• Your goal: Copy, word for word, each line of the data below from the first through the line containing "Kit Z30 + NIKKOR Z DX 18-140mm", and stop there.

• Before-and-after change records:
[Start of section]
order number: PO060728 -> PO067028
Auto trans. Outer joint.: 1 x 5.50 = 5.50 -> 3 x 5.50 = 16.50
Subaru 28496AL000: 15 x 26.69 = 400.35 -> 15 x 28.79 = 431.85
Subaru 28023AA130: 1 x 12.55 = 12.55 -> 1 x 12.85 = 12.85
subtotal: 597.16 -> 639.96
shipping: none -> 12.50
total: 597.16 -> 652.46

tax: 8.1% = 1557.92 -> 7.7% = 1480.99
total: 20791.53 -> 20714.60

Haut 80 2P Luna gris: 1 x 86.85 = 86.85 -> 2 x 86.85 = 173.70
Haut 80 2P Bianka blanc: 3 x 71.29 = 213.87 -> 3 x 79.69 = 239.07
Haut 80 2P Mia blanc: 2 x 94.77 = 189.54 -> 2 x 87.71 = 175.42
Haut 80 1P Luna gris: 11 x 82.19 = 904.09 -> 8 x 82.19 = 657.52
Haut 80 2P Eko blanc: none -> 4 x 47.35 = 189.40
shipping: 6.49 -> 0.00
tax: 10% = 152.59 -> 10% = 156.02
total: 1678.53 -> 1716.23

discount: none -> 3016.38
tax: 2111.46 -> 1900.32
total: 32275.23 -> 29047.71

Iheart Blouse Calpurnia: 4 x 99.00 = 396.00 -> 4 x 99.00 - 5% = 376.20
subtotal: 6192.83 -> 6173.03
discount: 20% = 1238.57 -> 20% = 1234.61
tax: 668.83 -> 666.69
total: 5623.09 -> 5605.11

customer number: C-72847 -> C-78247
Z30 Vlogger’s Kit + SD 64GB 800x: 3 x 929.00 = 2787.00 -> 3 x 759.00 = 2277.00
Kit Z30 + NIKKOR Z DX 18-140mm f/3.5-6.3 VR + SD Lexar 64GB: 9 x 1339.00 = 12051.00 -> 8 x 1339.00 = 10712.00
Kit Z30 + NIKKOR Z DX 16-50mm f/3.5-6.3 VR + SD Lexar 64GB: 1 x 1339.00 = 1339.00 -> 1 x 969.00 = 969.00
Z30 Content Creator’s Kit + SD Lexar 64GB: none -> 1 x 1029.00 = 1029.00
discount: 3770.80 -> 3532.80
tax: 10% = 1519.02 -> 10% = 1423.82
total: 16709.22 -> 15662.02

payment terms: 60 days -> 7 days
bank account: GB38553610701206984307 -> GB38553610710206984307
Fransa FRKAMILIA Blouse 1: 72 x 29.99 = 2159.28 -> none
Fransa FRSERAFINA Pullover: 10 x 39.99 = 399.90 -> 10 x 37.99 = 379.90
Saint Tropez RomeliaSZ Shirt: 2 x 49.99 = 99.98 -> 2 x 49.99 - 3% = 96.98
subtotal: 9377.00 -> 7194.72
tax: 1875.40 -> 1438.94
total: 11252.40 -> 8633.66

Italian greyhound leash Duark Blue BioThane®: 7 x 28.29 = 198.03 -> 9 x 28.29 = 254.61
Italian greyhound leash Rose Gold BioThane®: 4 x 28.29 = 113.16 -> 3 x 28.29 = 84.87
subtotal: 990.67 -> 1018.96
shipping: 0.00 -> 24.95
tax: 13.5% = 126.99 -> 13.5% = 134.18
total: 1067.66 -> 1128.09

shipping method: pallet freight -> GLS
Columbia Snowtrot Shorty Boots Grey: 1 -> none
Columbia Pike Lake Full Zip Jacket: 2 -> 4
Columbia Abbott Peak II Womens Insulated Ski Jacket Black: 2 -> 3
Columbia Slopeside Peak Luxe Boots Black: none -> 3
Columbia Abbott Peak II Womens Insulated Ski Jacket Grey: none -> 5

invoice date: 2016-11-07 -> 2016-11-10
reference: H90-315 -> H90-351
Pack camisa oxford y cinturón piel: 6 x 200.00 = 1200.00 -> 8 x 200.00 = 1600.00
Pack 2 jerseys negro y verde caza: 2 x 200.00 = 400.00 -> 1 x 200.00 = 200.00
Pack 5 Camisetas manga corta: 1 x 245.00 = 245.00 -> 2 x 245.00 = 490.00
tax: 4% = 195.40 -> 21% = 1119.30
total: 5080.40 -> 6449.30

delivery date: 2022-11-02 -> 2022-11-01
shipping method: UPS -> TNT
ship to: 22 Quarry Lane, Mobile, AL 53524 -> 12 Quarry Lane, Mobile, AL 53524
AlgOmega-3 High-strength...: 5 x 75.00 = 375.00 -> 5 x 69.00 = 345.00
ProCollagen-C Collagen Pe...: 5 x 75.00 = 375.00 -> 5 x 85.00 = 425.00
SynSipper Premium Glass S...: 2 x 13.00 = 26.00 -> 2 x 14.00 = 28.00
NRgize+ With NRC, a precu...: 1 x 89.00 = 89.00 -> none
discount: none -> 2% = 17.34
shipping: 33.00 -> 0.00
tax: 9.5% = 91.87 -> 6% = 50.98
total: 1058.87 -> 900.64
[End of section]
• Solution to this task:
order number: PO060728 -> PO067028
Auto trans. Outer joint.: 1 x 5.50 = 5.50 -> 3 x 5.50 = 16.50
Subaru 28496AL000: 15 x 26.69 = 400.35 -> 15 x 28.79 = 431.85
Subaru 28023AA130: 1 x 12.55 = 12.55 -> 1 x 12.85 = 12.85
subtotal: 597.16 -> 639.96
shipping: none -> 12.50
total: 597.16 -> 652.46

tax: 8.1% = 1557.92 -> 7.7% = 1480.99
total: 20791.53 -> 20714.60

Haut 80 2P Luna gris: 1 x 86.85 = 86.85 -> 2 x 86.85 = 173.70
Haut 80 2P Bianka blanc: 3 x 71.29 = 213.87 -> 3 x 79.69 = 239.07
Haut 80 2P Mia blanc: 2 x 94.77 = 189.54 -> 2 x 87.71 = 175.42
Haut 80 1P Luna gris: 11 x 82.19 = 904.09 -> 8 x 82.19 = 657.52
Haut 80 2P Eko blanc: none -> 4 x 47.35 = 189.40
shipping: 6.49 -> 0.00
tax: 10% = 152.59 -> 10% = 156.02
total: 1678.53 -> 1716.23

discount: none -> 3016.38
tax: 2111.46 -> 1900.32
total: 32275.23 -> 29047.71

Iheart Blouse Calpurnia: 4 x 99.00 = 396.00 -> 4 x 99.00 - 5% = 376.20
subtotal: 6192.83 -> 6173.03
discount: 20% = 1238.57 -> 20% = 1234.61
tax: 668.83 -> 666.69
total: 5623.09 -> 5605.11

customer number: C-72847 -> C-78247
Z30 Vlogger’s Kit + SD 64GB 800x: 3 x 929.00 = 2787.00 -> 3 x 759.00 = 2277.00
Kit Z30 + NIKKOR Z DX 18-140mm f/3.5-6.3 VR + SD Lexar 64GB: 9 x 1339.00 = 12051.00 -> 8 x 1339.00 = 10712.00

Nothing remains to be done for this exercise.